Part of the need for an efficient data platform on which to run various machine learning tools is being able to deploy and manage multiple machine learning models at the same time. Trying out models produced by multiple tools is just one reason why you will have so many models. From deep learning to simpler machine learning, each project requires many models at the same time, with more than one model being developed and evaluated even after a model (or models) are in production. Each project may require data from multiple sources, and projects often need to deploy models at regional data centers, as shown in this diagram.
Collect raw data locally, share to data center to do learning on the global data and then deploy models back to regional centers in order to act locally. Logistics for machine learning may be handled most effectively at the platform level rather than in each program. Figure courtesy of Ted Dunning, used with permission.
Now multiply that by the number of teams running learning projects for different business goals, and you’ve got a mountain of model management (plus a lot of alliteration) to manage.

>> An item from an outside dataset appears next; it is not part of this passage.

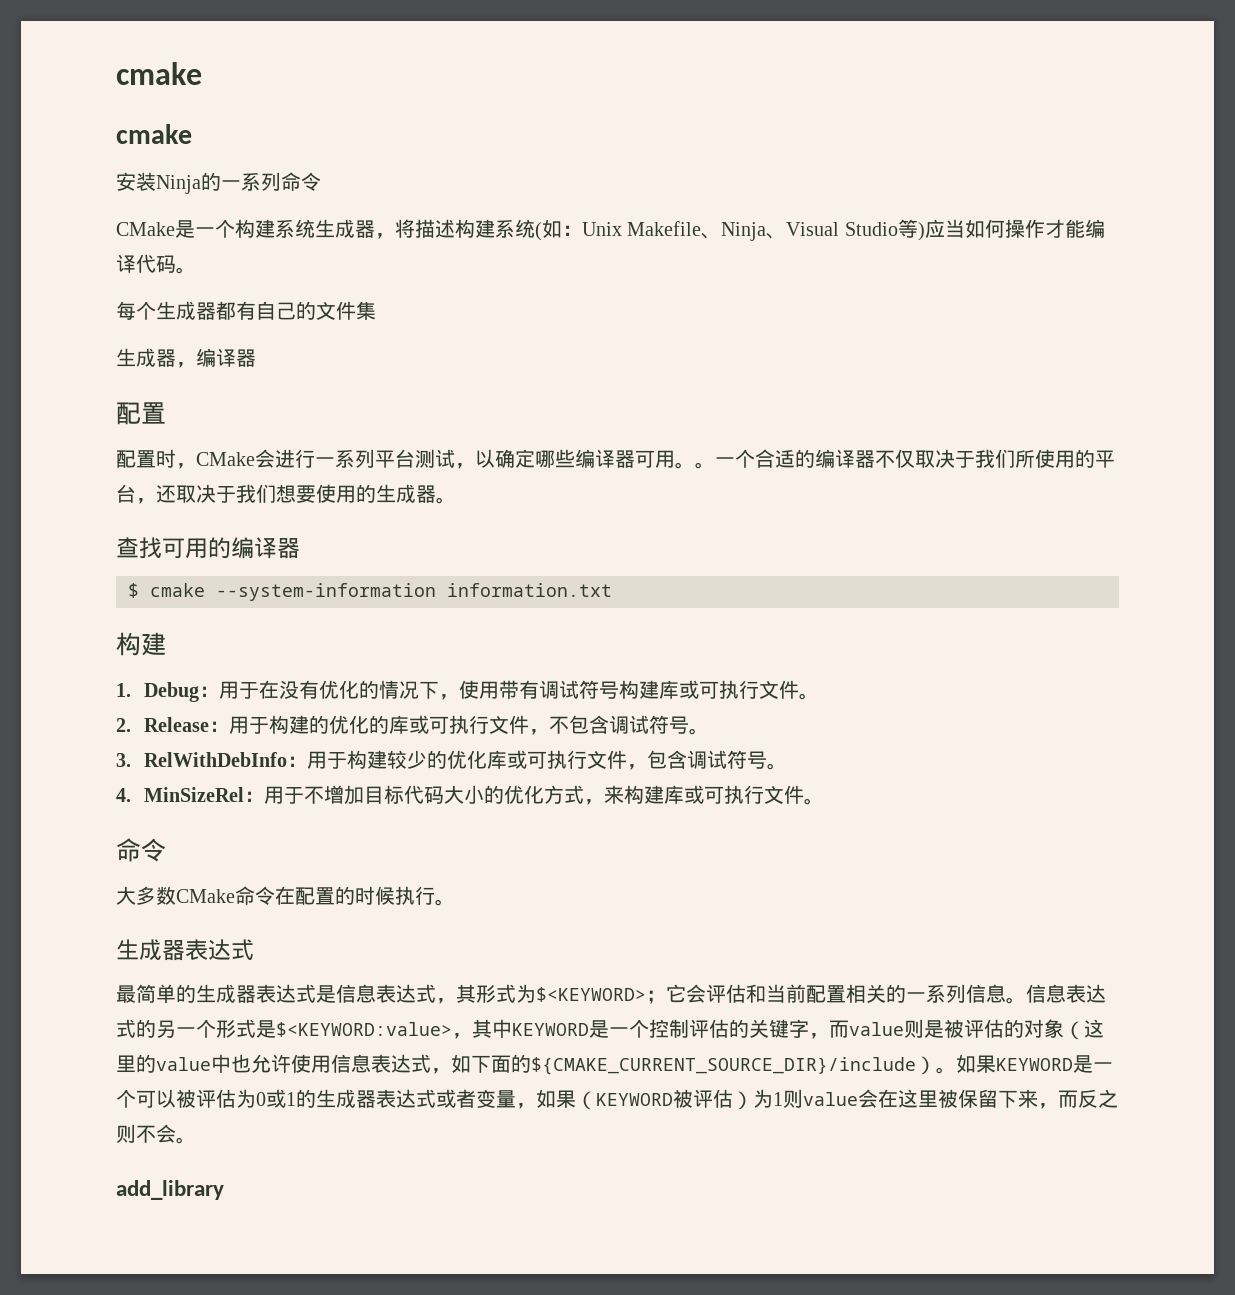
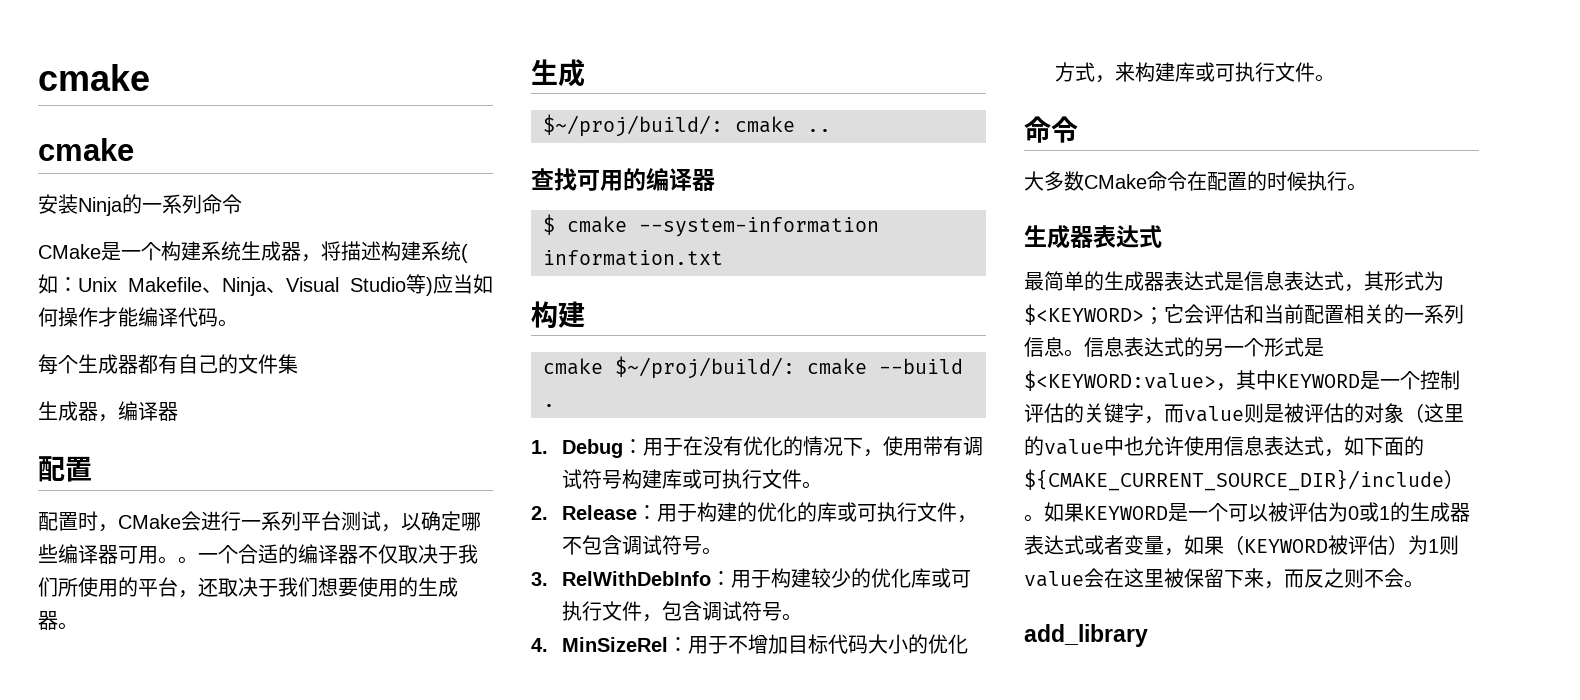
  一个合适的编译器不仅取决于我们所使用的平台，还取决于我们想要使用的生成器。
+ 生成
+ $~/proj/build/: cmake ..
+ cmake $~/proj/build/: cmake --build .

The MapR Converge-XTM data platform is an example of a foundational technology designed not only to support the various machine learning tools you may want to try – all of those mentioned in this article run on MapR without special connectors or having to copy training data to a local disk– but also to deliver the logistics needed for successful machine learning. Within the same technology, running on the same cluster and under the same security and administration, MapR provides the capability for data storage from multiple sources including streaming and the ability to make data available for machine learning models via a global namespace, in cloud, on premises, or with a hybrid architecture. The MapR platform’s highly scalable distributed file and object store, MapR XD, includes read/write files with accurate point-in-time snapshots and cross-data-center mirroring.
Logistics handled by MapR mirroring between data centers or within a data center also cover the embedded NoSQL database, MapR Database, and message streams, MapR Event Store, all within the same technology. In fact, models in different data centers can easily share the same streaming data thanks to MapR Event Store multi-master omni-directional stream replication capability. Essentially the same message streams can be shared by multiple consumers in multiple locations, including processing that is done at the IoT edge (for more, see content on MapR Edge computing).
What is the best tool for machine learning? The best “tool” is having the flexibility afforded by comparing models produced by multiple machine (or deep) learning technologies and doing this on a reliable data platform foundation such as the MapR Data Platform.